A recent Alabama Supreme Court case, Hartford Insurance Group v. State Farm Mutual Automobile Insurance Company, 372 So. 2d 1303 (Ala.1979), involved the construction of a similar policy provision. The court held that it was of no consequence that the named insured acquired a replacement vehicle in concert with her daughter, if the evidence supported a finding that the named insured purchased the vehicle to replace a previously insured vehicle.

Nowhere in the cited case is mention made of an insurable interest. Yet in the case sub judice, the question of James T. Pons' insurable interest in the automobile in question was made an issue in the plaintiff's complaint and is made an issue here. Granted, the trial court did not decide specifically that Pons had an insurable interest in the MGB. Such an omission, however, does not alter the way we think the case should be decided.

A comparison of the pertinent facts in the present case with those in Hartford illustrates the following similarities between the cases: (1) the named insured was a parent of the principal operator; (2) the principal operator was an adult living at the home of his parents; (3) the insurer had adequate notice that the originally insured vehicle was being replaced by another vehicle; (4) the insurer did not offer a refund of the premium upon notice of intent to replace; (5) the policy provisions defining "owned automobile" were identical.

There are also factual dissimilarities between the two cases; however, we think these facts only create a stronger case for coverage under the before mentioned policy. In Hartford the principal operator bought the replacement vehicle with a check payable to her as well as to the named insured, whereas in the case at bar the trial court found that the named insured purchased the replacement vehicle. *169 In our opinion this latter fact adds support to a finding that James T. Pons, the named insured, acquired the MGB as a replacement for the previously covered TR-4. Also in Hartford the court found that the vehicle was covered under the policy as a replacement vehicle when the insurer received oral notification, whereas in the present case there is no dispute but that the insurer was notified of the replacement of the vehicle and the vehicle was placed on the policy by the insurer. Therefore, the insurer in the case at bar not only received notice but acted on such notice by listing the replacement vehicle, the MGB, on the policy. Under the above facts it would be anomalous to hold that the insurer can collect a premium from the insured on a replacement vehicle and then be allowed to refuse to defend the insured as required by the policy.
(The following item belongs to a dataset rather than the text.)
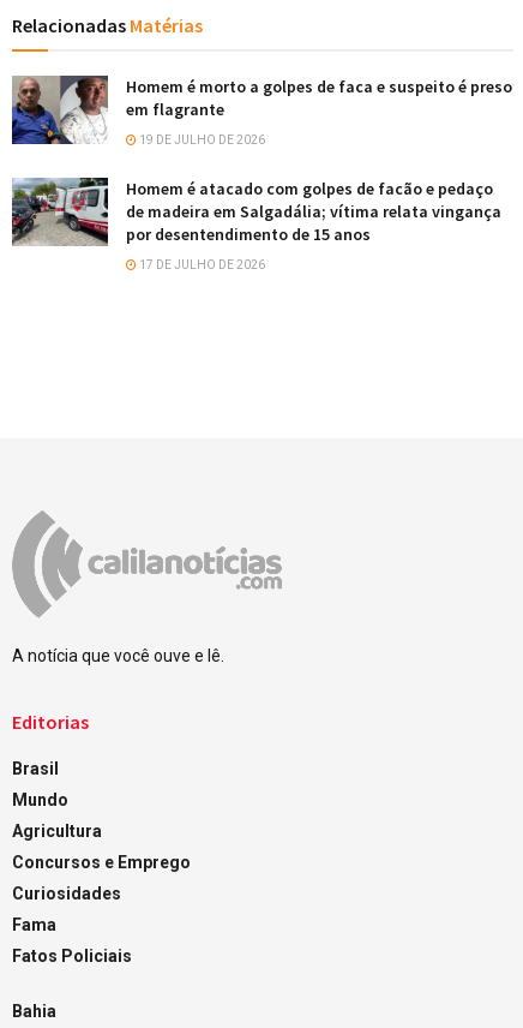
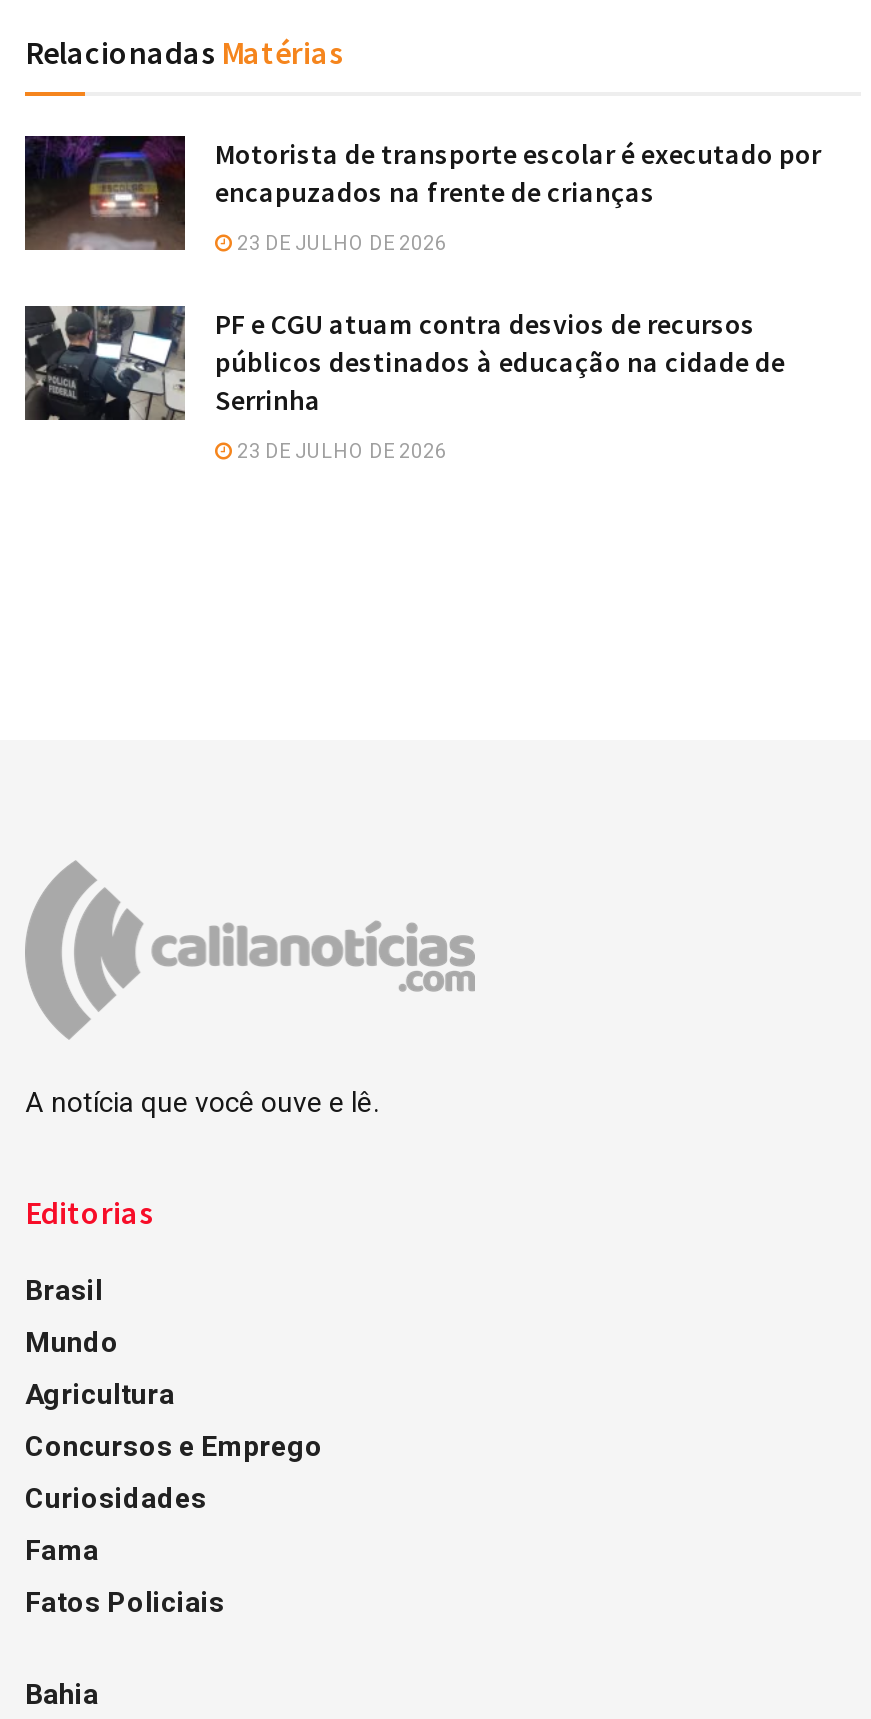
[11,74,512,145] [image] | Homem é morto a golpes de faca e suspeito é preso | em flagrante -> [23,136,821,252] [image] | Motorista de transporte escolar é executado por | encapuzados na frente de crianças
[137,133,265,147] 19 DE JULHO DE 2026 -> [233,232,447,254] 23 DE JULHO DE 2026
[11,177,501,246] [image] | Homem é atacado com golpes de facão e pedaço | de madeira em Salgadália; vítima relata vingança | por desentendimento de 15 anos -> [23,304,785,422] [image] | PF e CGU atuam contra desvios de recursos | públicos destinados à educação na cidade de | Serrinha
[137,258,265,271] 17 DE JULHO DE 2026 -> [233,440,447,462] 23 DE JULHO DE 2026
Based upon the holding in Hartford and the above mentioned facts, we find that there is sufficient evidence in the record to support the trial court's finding that James T. Pons, the named insured, acquired the MGB as a replacement for the previously insured TR-4. We therefore hold that the plaintiff breached its contractual duty to defend.

The plaintiff also requests that this court set aside the $1,500 award to defendant as damages for a breach of the agreement to defend. The plaintiff argues that attorney fees may not be awarded in proceedings to determine coverage under a declaratory judgment action. The plaintiff's argument may have some validity. However, that is not the issue here.

The trial court gave the defendant a judgment of $1,500 for damages for the breach of the contractual agreement to defend and not as attorney fees. There was evidence in the trial court which indicated that the defendant had incurred attorney fees in the amount of $1,500 resulting from his having to defend lawsuits arising out of the accident made the basis of this suit.

Section 6-6-230, Code of Alabama 1975, provides that further relief may be granted in declaratory judgment actions "whenever necessary or proper." This authorizes a court to grant such relief as is necessary to effectuate the declaratory judgment even though such supplementary relief may consist of the granting of a money judgment in the case. Clark v. Exchange Insurance Association, 276 Ala. 334, 161 So. 2d 817 (1964).

The trial court granted the defendant $1,500 in damages under its statutory authority. We find no error with such an award.


WRIGHT, P. J., and HOLMES, J., concur.